Damn the Man! Spring 2012

Contributors:

Arielle Cohen

Alec Cumming

Ryan Fernandez

Tasha Rennie

Megan Tremblay

 

 

Damn the Man!

In this spring issue of Damn the Man!, we traveled across the globe to discover the various ways that gender inequality has been institutionalized. What do we mean by institutionalizing gender? We’re glad you asked! Institutionalization is the process by which everyday gendered behavior in society becomes legitimized within the system through the development of policies and regulations. Gender roles become normalized as they are incorporated into larger societal structures and institutions, thus creating inequality.
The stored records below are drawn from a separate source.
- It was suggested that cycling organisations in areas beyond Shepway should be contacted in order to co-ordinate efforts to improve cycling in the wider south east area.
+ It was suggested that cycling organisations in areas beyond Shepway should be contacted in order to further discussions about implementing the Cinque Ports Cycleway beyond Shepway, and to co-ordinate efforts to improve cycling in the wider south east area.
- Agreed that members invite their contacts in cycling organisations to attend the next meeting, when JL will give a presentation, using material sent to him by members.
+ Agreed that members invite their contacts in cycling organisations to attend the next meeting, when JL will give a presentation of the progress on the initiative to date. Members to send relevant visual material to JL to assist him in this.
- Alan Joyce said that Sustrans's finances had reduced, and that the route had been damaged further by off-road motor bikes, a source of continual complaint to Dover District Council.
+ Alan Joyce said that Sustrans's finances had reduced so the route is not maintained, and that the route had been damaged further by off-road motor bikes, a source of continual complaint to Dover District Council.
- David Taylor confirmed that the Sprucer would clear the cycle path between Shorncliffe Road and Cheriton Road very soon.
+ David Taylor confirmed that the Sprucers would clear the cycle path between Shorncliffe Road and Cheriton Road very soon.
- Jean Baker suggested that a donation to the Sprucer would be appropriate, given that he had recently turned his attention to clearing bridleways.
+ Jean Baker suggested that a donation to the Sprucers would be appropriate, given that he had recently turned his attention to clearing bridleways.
This inequality rests upon the passive acceptance by society that being a male is superior to any other gender.  Gender is generally accepted to be a socially constructed idea based upon our physical make-up. Despite the fluid nature of gender, it is still treated as a concrete notion within many societies that holds a lot of weight in determining how people are treated.

 

From the moment we are born, the first question that people ask is: Is it a boy, or is it a girl? Even before we inquire about the health of the baby, we have this need to know their gender. Why does it matter so much? Why do we have to identify one another first and foremost based upon our gender before we can conceptualize them as a person? We rarely take the time to reflect on how the answer to that first question will not only permanently mark your identity but will dictate the various opportunities available to you later in life.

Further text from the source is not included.